**WORK TO BE COMPLETED**.
Scan the entries for lines containing the string "left". Reply with how many there are, and nothing else.

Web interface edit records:
****************

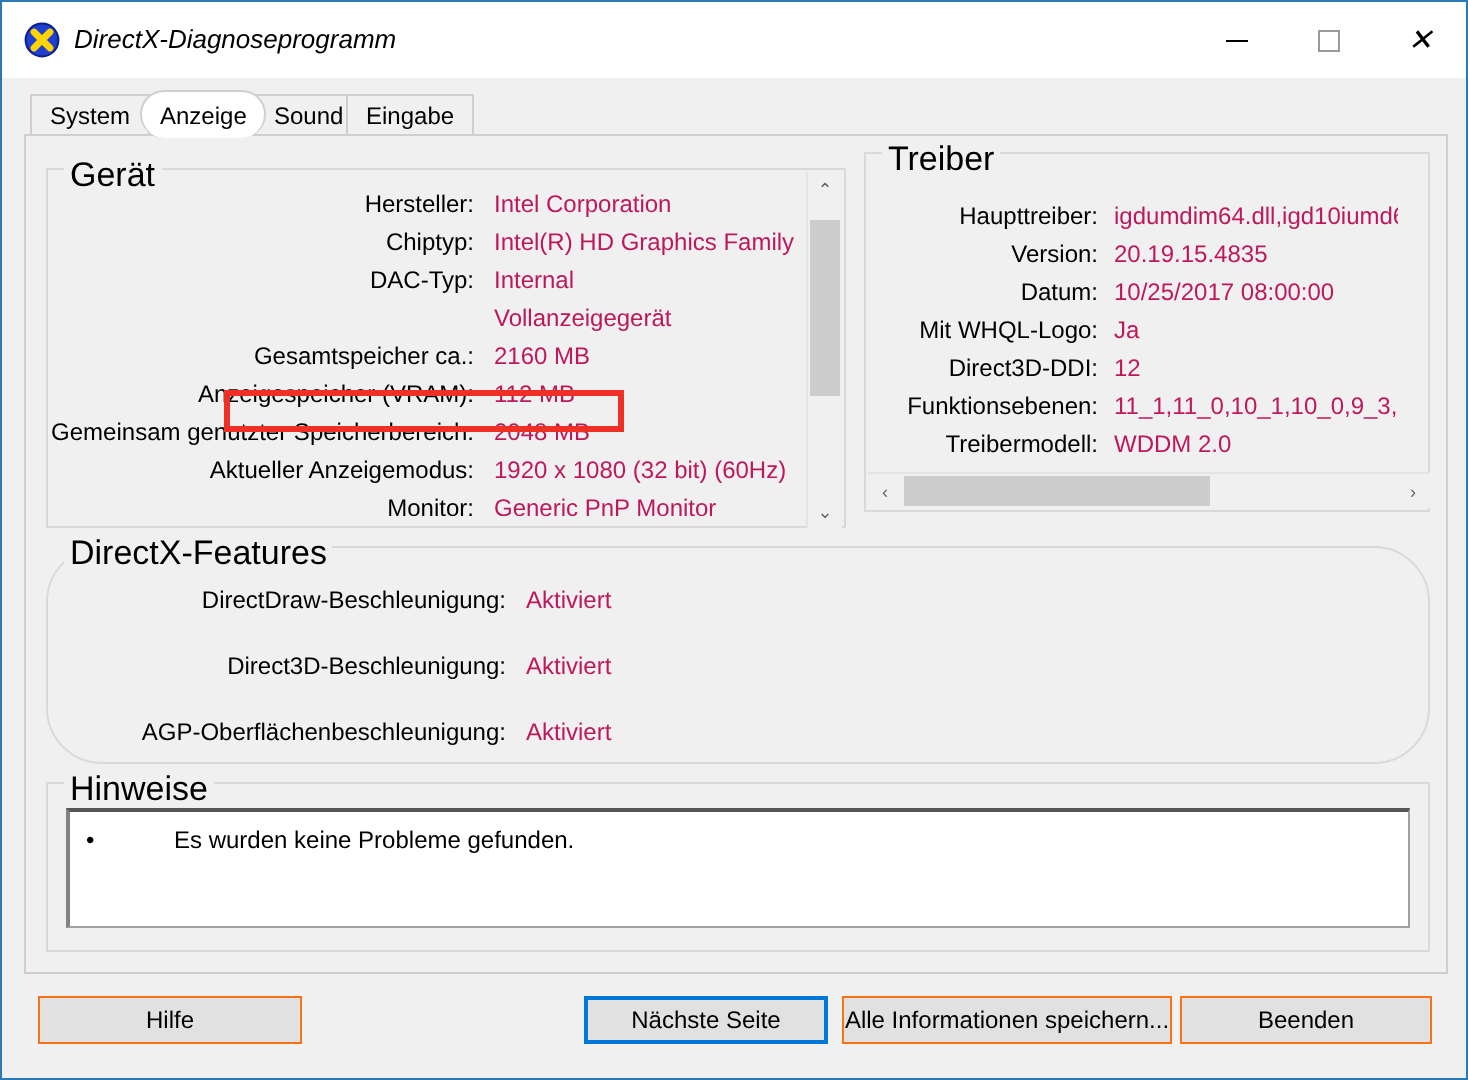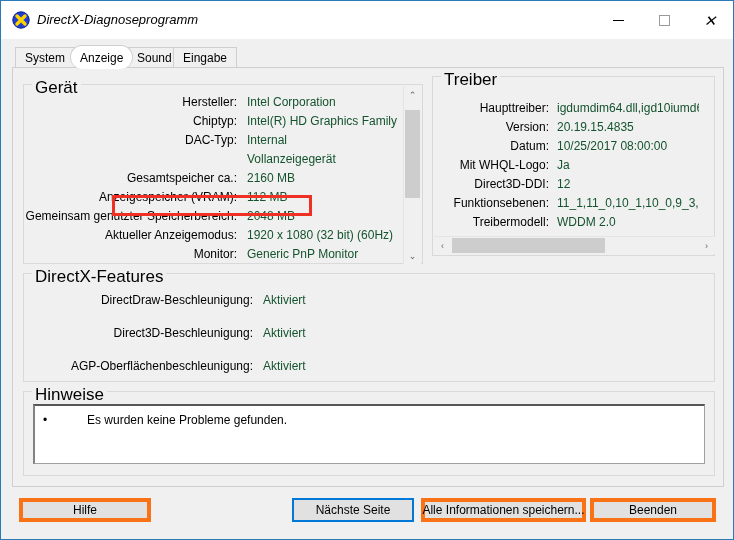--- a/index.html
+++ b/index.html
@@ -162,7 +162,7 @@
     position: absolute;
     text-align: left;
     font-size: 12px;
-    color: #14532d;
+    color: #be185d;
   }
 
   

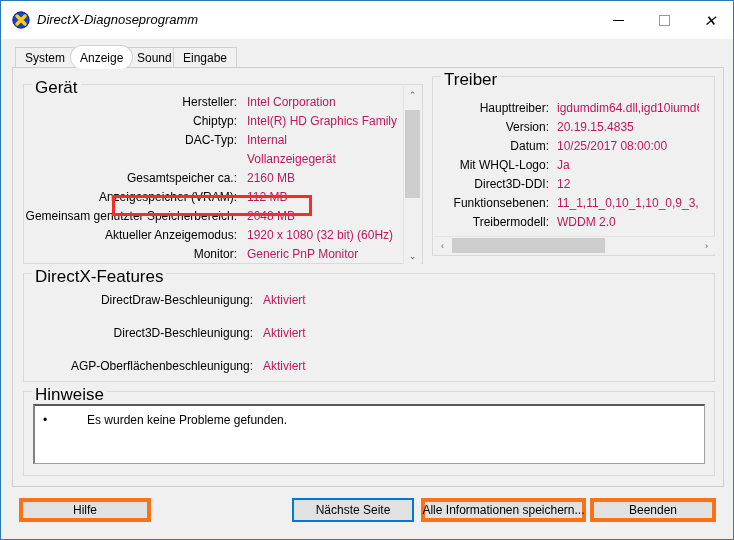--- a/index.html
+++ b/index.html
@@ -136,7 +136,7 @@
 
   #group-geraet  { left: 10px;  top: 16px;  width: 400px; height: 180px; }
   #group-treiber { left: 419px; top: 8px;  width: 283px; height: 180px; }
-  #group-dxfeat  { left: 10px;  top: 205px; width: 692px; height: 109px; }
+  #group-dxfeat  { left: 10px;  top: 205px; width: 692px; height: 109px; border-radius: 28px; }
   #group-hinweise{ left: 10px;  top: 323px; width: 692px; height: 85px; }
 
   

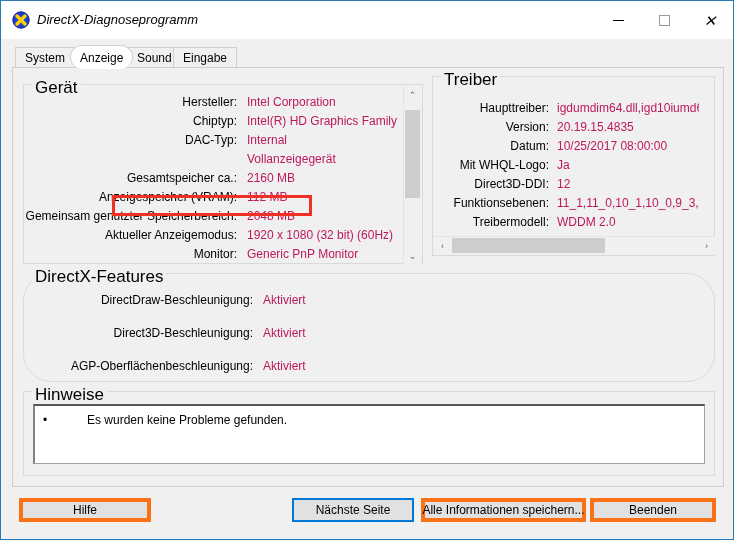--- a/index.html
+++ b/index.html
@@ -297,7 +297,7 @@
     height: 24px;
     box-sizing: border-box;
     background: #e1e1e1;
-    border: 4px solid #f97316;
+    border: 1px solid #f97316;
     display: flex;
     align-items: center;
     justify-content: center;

****************

**RESPONSE TO THE EXERCISE**.
6